Building AI Report Generation for SaaS: Natural Language to Analytics

Why Natural Language Reports Matter

Most SaaS products have a reporting section that requires users to select filters, choose chart types, and configure date ranges manually. Power users love it. Everyone else avoids it. When a VP asks "How did our conversion rate change after we launched the new pricing page?", they want to type that question and get an answer — not spend 15 minutes configuring a funnel report.

AI report generation bridges this gap by translating natural language into database queries, visualizations, and exportable documents.

Safe Data Access Layer

The AI must query your database without risking SQL injection or unauthorized data access. Build a restricted query layer that only allows SELECT statements on approved tables.

import re
import sqlalchemy
from sqlalchemy import text
from dataclasses import dataclass

@dataclass
class TableSchema:
    name: str
    columns: list[dict]  # {"name": str, "type": str, "description": str}
    description: str

ALLOWED_TABLES: dict[str, TableSchema] = {
    "deals": TableSchema(
        name="deals",
        columns=[
            {"name": "id", "type": "UUID", "description": "Deal ID"},
            {"name": "name", "type": "VARCHAR", "description": "Deal name"},
            {"name": "value", "type": "DECIMAL", "description": "Deal value in USD"},
            {"name": "stage", "type": "VARCHAR", "description": "Pipeline stage"},
            {"name": "created_at", "type": "TIMESTAMP", "description": "Creation date"},
            {"name": "closed_at", "type": "TIMESTAMP", "description": "Close date"},
            {"name": "tenant_id", "type": "UUID", "description": "Tenant ID"},
        ],
        description="Sales deals and opportunities",
    ),
    "contacts": TableSchema(
        name="contacts",
        columns=[
            {"name": "id", "type": "UUID", "description": "Contact ID"},
            {"name": "name", "type": "VARCHAR", "description": "Full name"},
            {"name": "email", "type": "VARCHAR", "description": "Email address"},
            {"name": "company", "type": "VARCHAR", "description": "Company name"},
            {"name": "created_at", "type": "TIMESTAMP", "description": "Creation date"},
            {"name": "tenant_id", "type": "UUID", "description": "Tenant ID"},
        ],
        description="Contact records",
    ),
}


def validate_query(sql: str, tenant_id: str) -> str:
    """Validate and sandbox the generated SQL."""
    sql_upper = sql.strip().upper()

    # Only allow SELECT statements
    if not sql_upper.startswith("SELECT"):
        raise ValueError("Only SELECT queries are allowed.")

    # Block dangerous keywords
    forbidden = ["INSERT", "UPDATE", "DELETE", "DROP", "ALTER", "TRUNCATE",
                  "CREATE", "GRANT", "REVOKE", "EXEC"]
    for keyword in forbidden:
        if re.search(rf'\b{keyword}\b', sql_upper):
            raise ValueError(f"Forbidden keyword: {keyword}")

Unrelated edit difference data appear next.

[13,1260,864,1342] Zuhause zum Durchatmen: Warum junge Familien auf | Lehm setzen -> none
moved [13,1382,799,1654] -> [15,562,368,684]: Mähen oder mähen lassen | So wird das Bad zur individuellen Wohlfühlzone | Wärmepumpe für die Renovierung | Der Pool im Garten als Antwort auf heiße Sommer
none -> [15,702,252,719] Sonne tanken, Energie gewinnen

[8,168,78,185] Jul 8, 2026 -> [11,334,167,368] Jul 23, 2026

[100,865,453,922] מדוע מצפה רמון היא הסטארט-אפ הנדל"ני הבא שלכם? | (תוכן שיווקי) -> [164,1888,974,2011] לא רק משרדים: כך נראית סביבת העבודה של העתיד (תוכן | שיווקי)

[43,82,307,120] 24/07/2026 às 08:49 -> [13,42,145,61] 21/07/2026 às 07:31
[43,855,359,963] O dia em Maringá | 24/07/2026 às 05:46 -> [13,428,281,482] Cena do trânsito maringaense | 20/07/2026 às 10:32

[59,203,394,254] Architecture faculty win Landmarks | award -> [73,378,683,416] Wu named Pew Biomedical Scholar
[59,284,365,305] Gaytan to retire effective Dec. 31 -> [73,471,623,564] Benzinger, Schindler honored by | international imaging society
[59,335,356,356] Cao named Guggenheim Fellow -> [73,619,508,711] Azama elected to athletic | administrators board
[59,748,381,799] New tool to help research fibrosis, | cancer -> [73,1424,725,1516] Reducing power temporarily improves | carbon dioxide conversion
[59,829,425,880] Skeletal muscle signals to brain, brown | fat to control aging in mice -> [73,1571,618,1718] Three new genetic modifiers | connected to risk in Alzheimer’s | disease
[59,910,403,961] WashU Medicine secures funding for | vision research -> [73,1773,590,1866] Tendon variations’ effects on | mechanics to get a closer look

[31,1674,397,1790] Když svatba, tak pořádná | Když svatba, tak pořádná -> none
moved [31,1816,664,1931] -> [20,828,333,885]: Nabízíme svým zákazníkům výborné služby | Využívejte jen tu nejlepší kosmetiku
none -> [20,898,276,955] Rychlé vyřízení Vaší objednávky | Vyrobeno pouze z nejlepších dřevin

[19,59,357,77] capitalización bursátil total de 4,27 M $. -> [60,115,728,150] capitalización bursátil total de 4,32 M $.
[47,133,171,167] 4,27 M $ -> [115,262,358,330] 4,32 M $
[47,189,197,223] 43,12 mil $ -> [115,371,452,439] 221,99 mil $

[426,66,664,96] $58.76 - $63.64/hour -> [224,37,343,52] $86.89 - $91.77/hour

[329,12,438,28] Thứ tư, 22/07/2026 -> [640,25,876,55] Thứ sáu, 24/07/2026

    # Ensure tenant_id filter is present
    if "tenant_id" not in sql.lower():
        raise ValueError("Query must include tenant_id filter.")

    return sql

Text-to-SQL with Schema Context

Feed the LLM your table schemas so it generates accurate queries. Always include column descriptions — they are more valuable than column names for query accuracy.

async def generate_report_query(question: str, tenant_id: str,
                                 llm_client) -> dict:
    schema_description = ""
    for table in ALLOWED_TABLES.values():
        cols = ", ".join(
            [f"{c['name']} ({c['type']}: {c['description']})"
             for c in table.columns]
        )
        schema_description += f"\nTable: {table.name} - {table.description}\n"
        schema_description += f"  Columns: {cols}\n"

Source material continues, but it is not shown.